Dowski's employment with TeleCorp shall cease on March 8, 1999 (the
"Separation Date"). Dowski's regular salary and benefits will likewise cease as
of the Separation Date, including any entitlement he had or might have had under
any TeleCorp provided benefit programs, except as required by federal or state
law or otherwise described below. The Separation Date shall be the date of the
"qualifying event" under the Consolidated Budget Reconciliation Act of 1985
("COBRA"), and Dowski will receive COBRA information under separate cover.
2. Consideration
In consideration of Dowski's agreement in paragraphs 8(c), 5(a), 6 and 7,
and the other consideration provided herein, and provided that Dowski shall not
have taken any action to revoke this agreement, TeleCorp will make the following
payments.
a. TeleCorp will pay Dowski Seventeen Thousand Five Hundred Dollars
($17,500) a month for the twelve months following the Separation Date in
accordance with TeleCorp's normal payroll practices beginning on the next
regularly scheduled payday, but not before the expiration of the seven (7) day
waiting period as set forth in paragraph 10. All amounts set forth in this
Section 2 are subject to applicable (if any) federal, state and local
withholding, payroll and other taxes.
b. TeleCorp will pay Dowski a lump sum payment of One Hundred and Five
Thousand Dollars ($105,000) representing his 1998 bonus, such payment to be made
on the same date as TeleCorp pays its 1998 bonuses to its other employees, but
not before the expiration of the seven (7) day waiting period as set forth in
paragraph 10.
c. TeleCorp will pay Dowski together with his next regular paycheck a
lump sum equal to his earned but unpaid vacation, including any amounts carried
over from 1998, in accordance with TeleCorp's vacation payment policy.
d.
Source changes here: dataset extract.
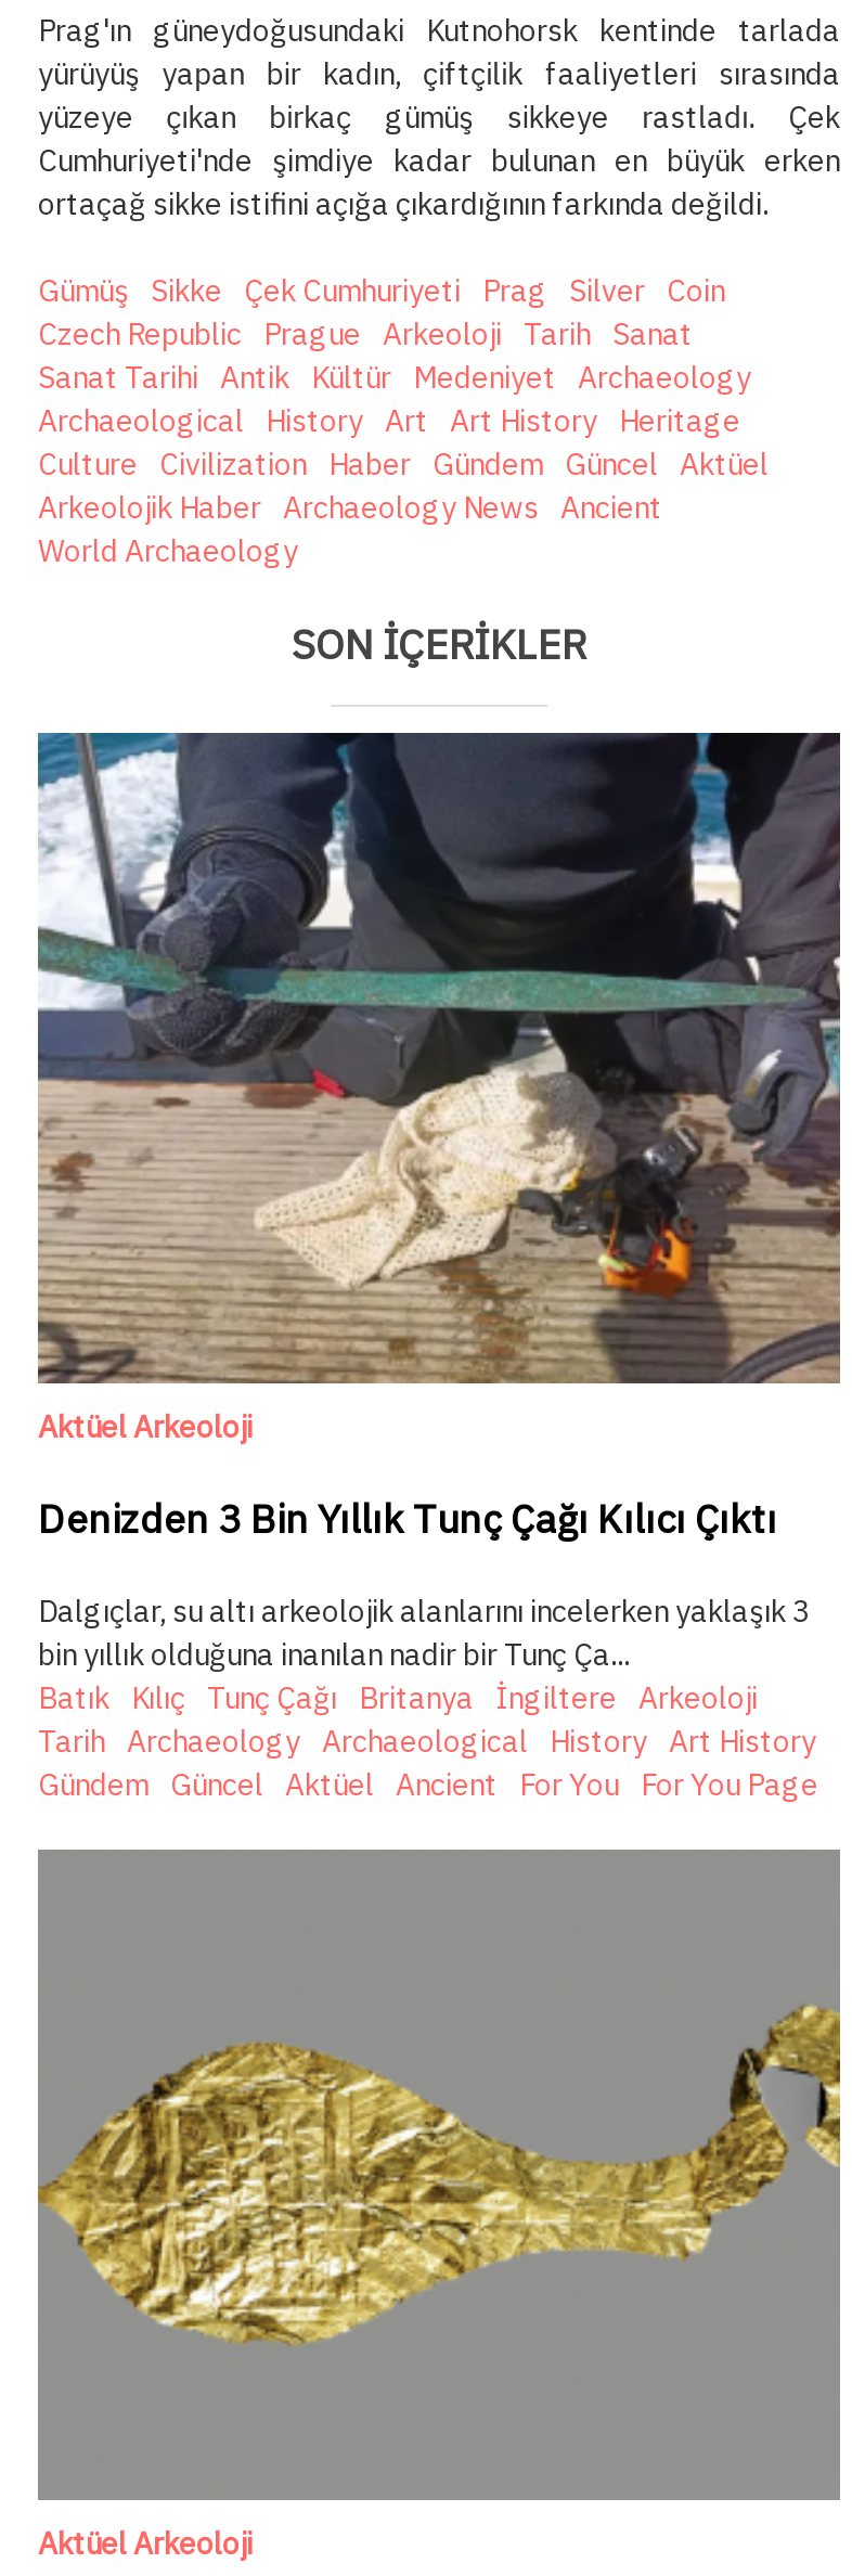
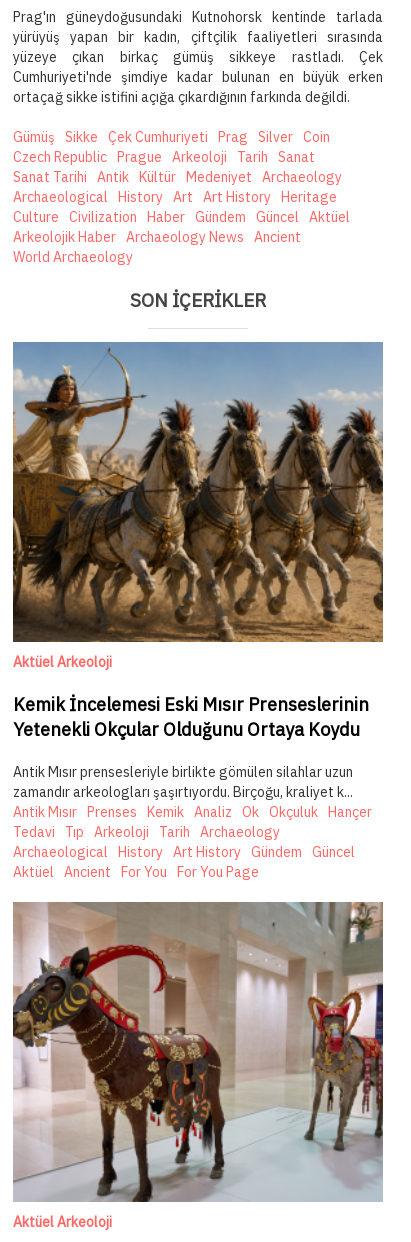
[36,731,842,1386] [image] -> [12,341,384,643] [image]
[38,1494,777,1544] Denizden 3 Bin Yıllık Tunç Çağı Kılıcı Çıktı -> [13,693,369,741] Kemik İncelemesi Eski Mısır Prenseslerinin | Yetenekli Okçular Olduğunu Ortaya Koydu
[38,1592,818,1805] Dalgıçlar, su altı arkeolojik alanlarını incelerken yaklaşık 3 | bin yıllık olduğuna inanılan nadir bir Tunç Ça... | Batık Kılıç Tunç Çağı Britanya İngiltere Arkeoloji | Tarih Archaeology Archaeological History Art History | Gündem Güncel Aktüel Ancient For You For You Page -> [13,763,372,881] Antik Mısır prensesleriyle birlikte gömülen silahlar uzun | zamandır arkeologları şaşırtıyordu. Birçoğu, kraliyet k... | Antik Mısır Prenses Kemik Analiz Ok Okçuluk Hançer | Tedavi Tıp Arkeoloji Tarih Archaeology | Archaeological History Art History Gündem Güncel | Aktüel Ancient For You For You Page
[36,1852,842,2498] [image] -> [13,902,384,1202] [image]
TeleCorp will reimburse Dowski a total of $4,300 (after tax) in
accordance with TeleCorp's relocation policy in payment for his February and
March duplicate housing relocation benefit.
e. TeleCorp will pay Dowski, within a reasonable period of time after
Dowski's submission of documentation reasonably acceptable to TeleCorp, a lump
sum equal to the total outstanding amounts due to Dowski for travel and expense
reimbursement, net of any amounts due TeleCorp, in accordance with TeleCorp's
reimbursement policies; provided, however, that
within a reasonable period of time after execution of this Agreement, TeleCorp's
Audit Committee will commission an audit of Dowski's expenses as charged by
Dowski to TeleCorp's company credit card(s). Any and all expenses that the Audit
Committee determines are personal in nature (collectively, "Dowski Personal
Expenses") will be offset against any reimbursable amounts due to Dowski
hereunder. In the event that the Dowski Personal Expenses exceed the total
reimbursable amounts due to Dowski under this Section 5(e), such excess amount
shall be offset against amounts due to Dowski elsewhere under this Agreement.
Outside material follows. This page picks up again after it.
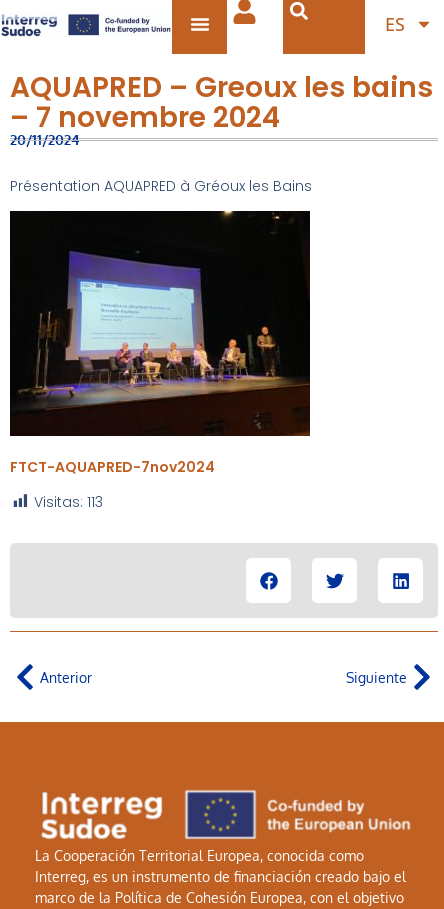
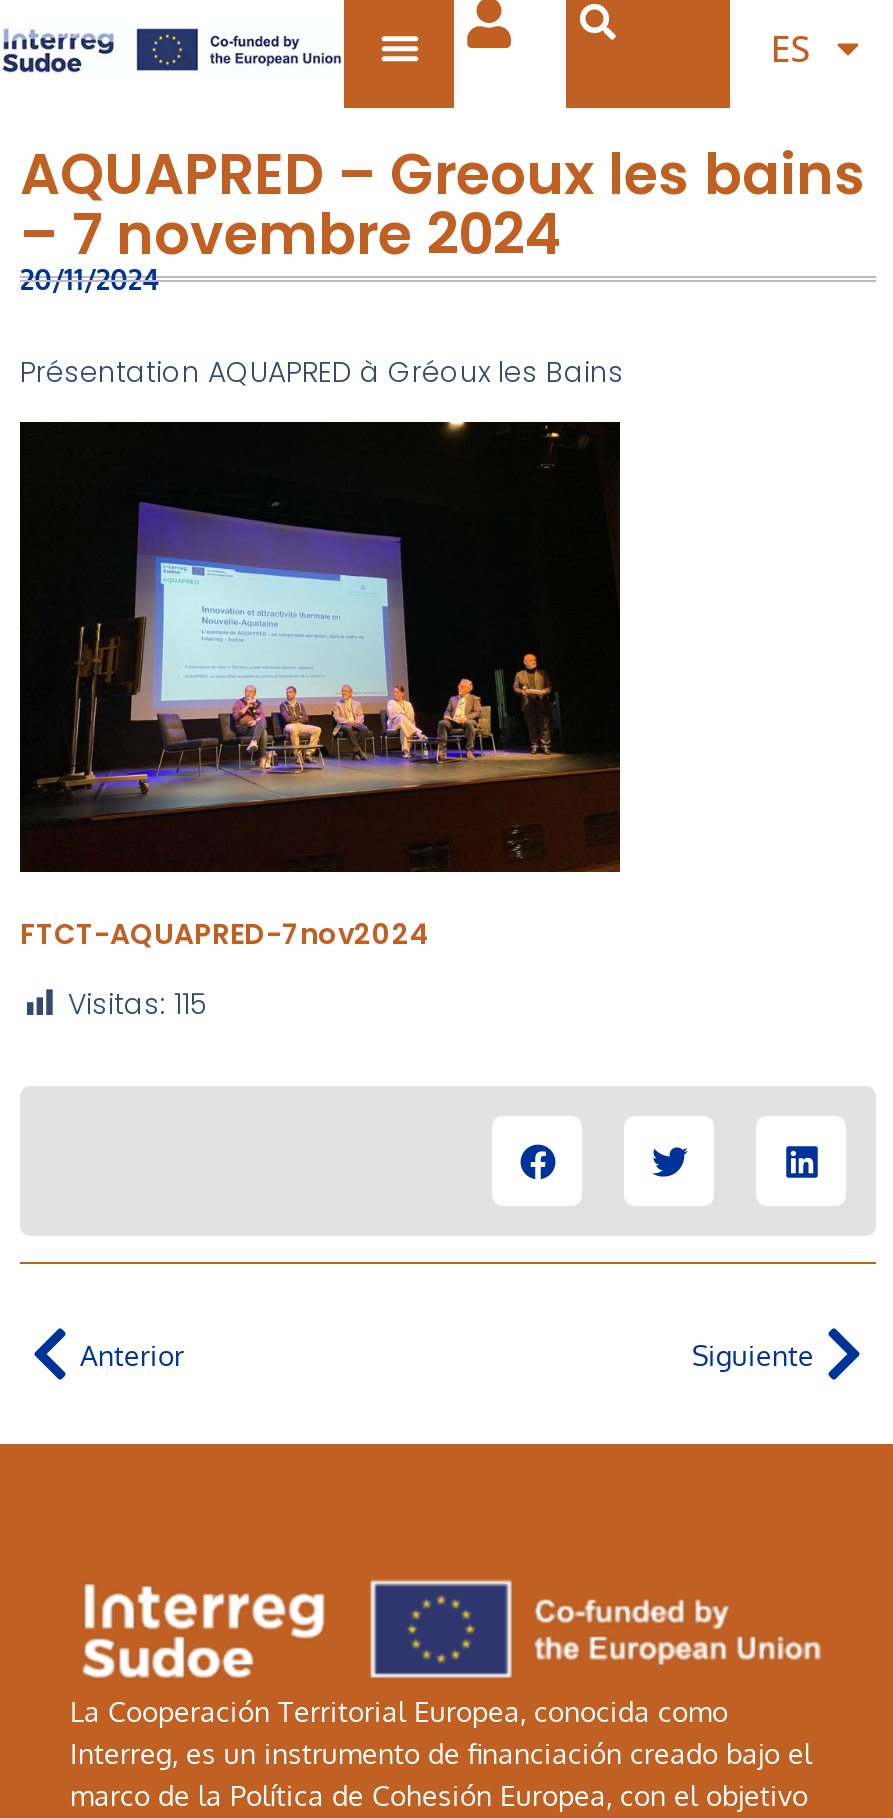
[34,492,103,512] Visitas: 113 -> [68,984,208,1024] Visitas: 115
f. To the extent that Dowski is not eligible for coverage under benefit
plans of subsequent employers, Dowski will continue to be covered for a period
of twelve months after the Separation Date at the expense of TeleCorp by the
same or equivalent hospital, medical, and dental coverage as Dowski was covered
by immediately prior to the Separation Date.
g. Within seven (7) business days after TeleCorp receives this Agreement
executed by Xxxxxx, XxxxXxxx will:
(i) Pay Dowski $18.93 in the aggregate for the repurchase of his
Extraordinary Event Shares, Supplemental Shares and nonvested Base Shares; and
(ii) Pursuant to the Share Grant Agreement dated July 16, 1998,
TeleCorp will issue stock certificates to Dowski representing 139.448 shares of
Class A voting common stock and 136.948 shares of Series E Preferred Stock,
respectively.
The shares to be issued as set forth above will continue to be restricted in
accordance with the Stockholders' Agreement by and among Xxxxxx, XxxxXxxx PCS,
Inc. and certain other stockholders dated July 17, 1998.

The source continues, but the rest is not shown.